Input for this task:

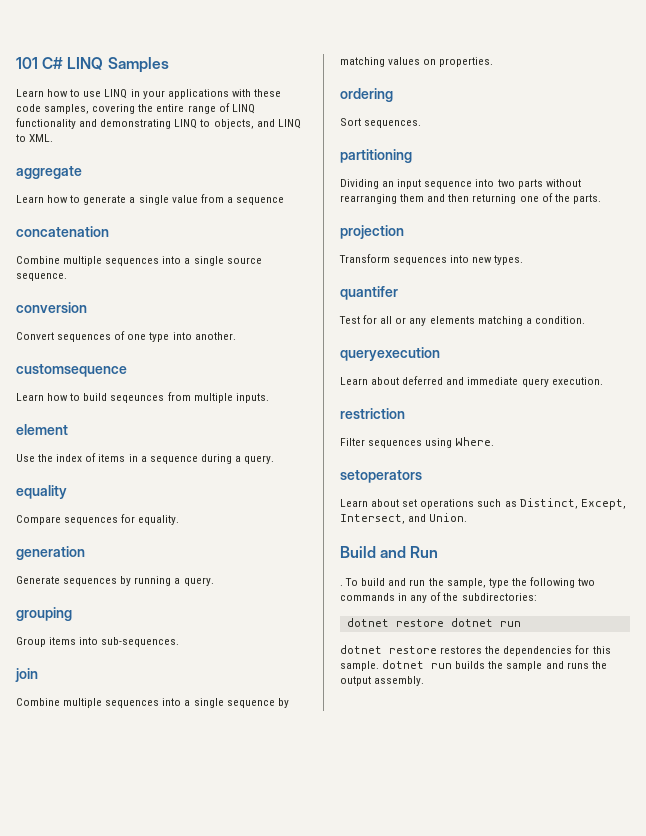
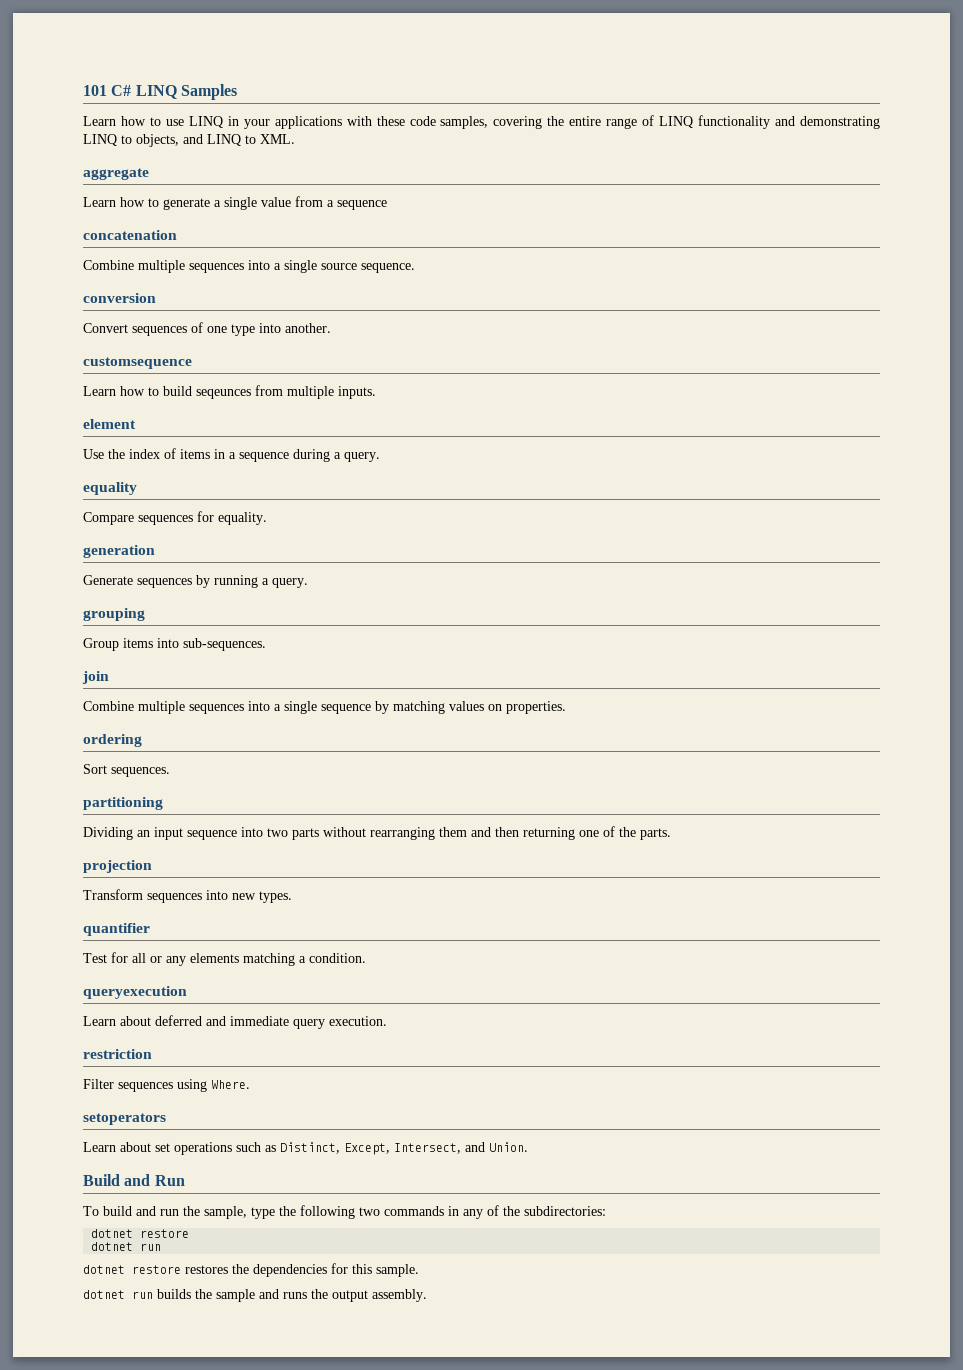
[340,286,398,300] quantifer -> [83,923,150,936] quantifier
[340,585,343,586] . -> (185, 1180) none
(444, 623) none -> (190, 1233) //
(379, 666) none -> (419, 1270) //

==

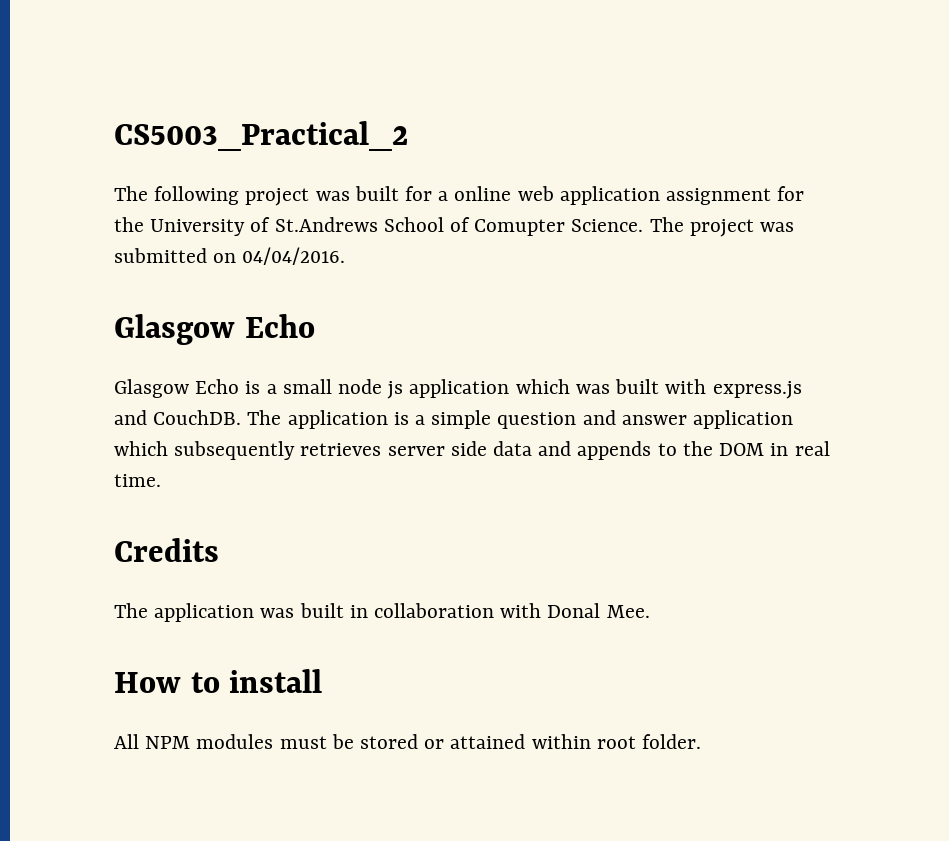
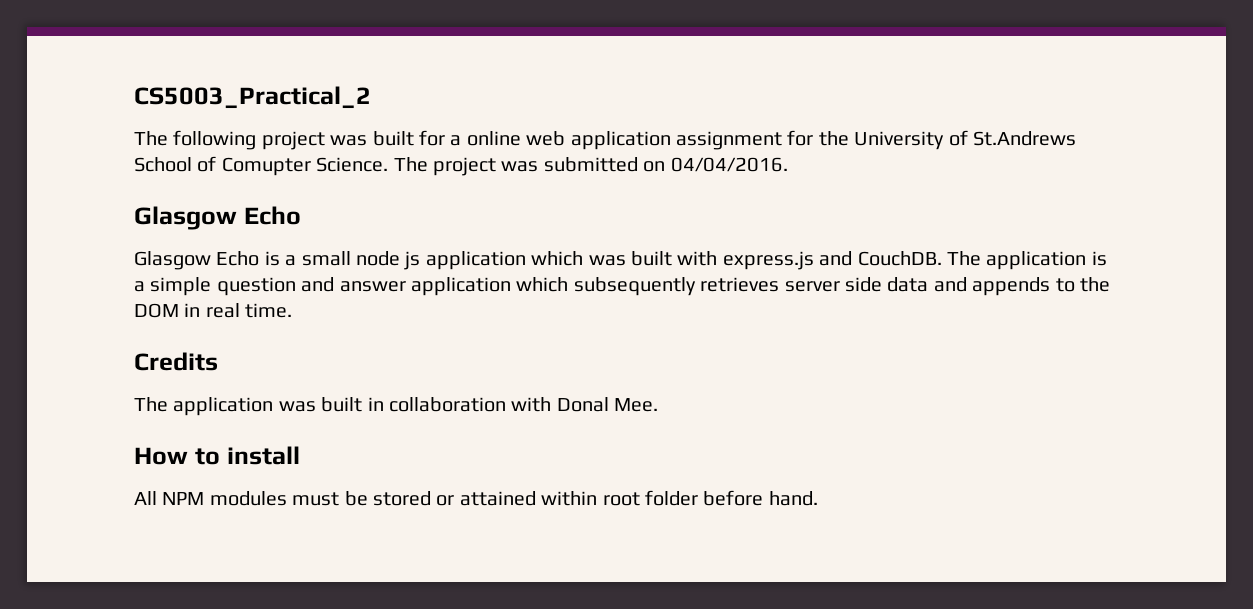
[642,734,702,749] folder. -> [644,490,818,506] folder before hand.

---

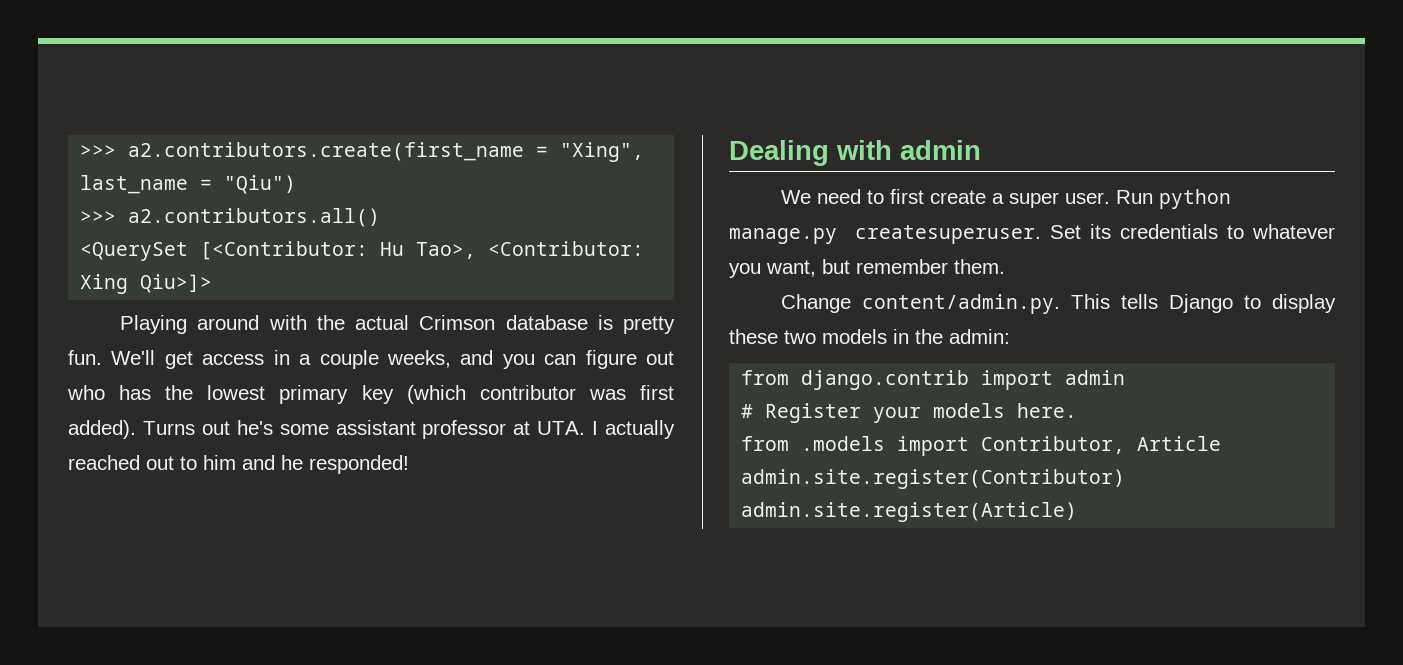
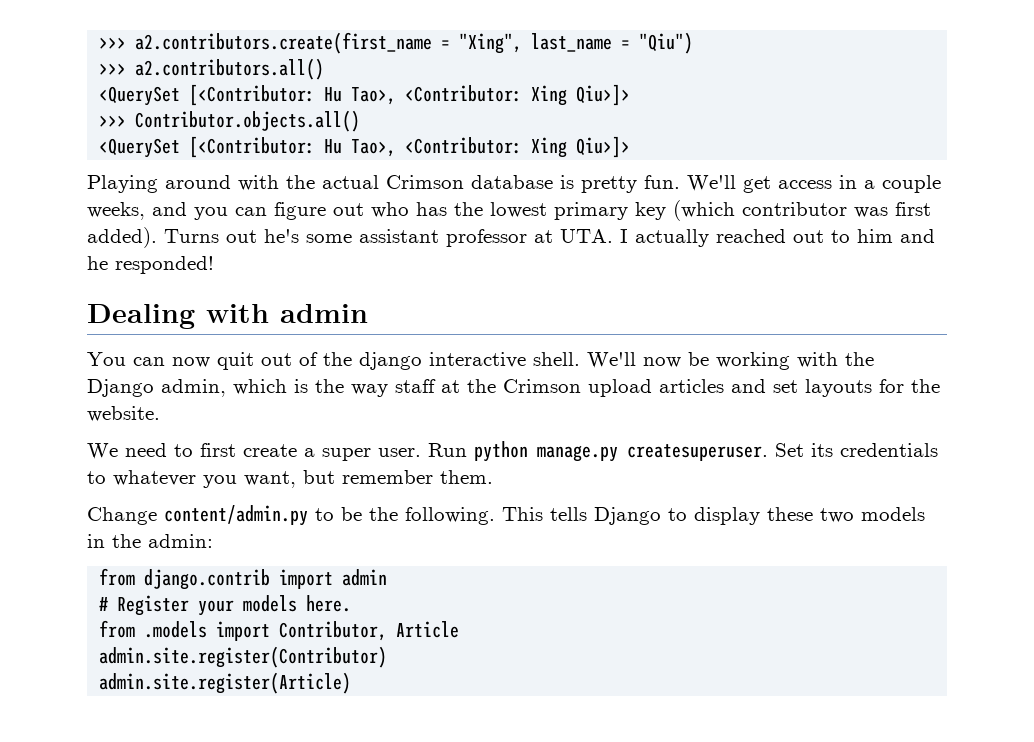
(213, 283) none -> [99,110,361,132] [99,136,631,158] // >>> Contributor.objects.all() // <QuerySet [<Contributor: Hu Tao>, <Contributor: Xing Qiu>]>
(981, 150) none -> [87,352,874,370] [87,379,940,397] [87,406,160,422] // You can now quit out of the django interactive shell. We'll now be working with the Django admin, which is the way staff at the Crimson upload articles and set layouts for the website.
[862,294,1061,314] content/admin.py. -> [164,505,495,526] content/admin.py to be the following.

Problem to work on: Among the entries, find each line that includes the string "admin" and copy it.

Completed task:
(981, 150) none -> [87,352,874,370] [87,379,940,397] [87,406,160,422] // You can now quit out of the django interactive shell. We'll now be working with the Django admin, which is the way staff at the Crimson upload articles and set layouts for the website.
[862,294,1061,314] content/admin.py. -> [164,505,495,526] content/admin.py to be the following.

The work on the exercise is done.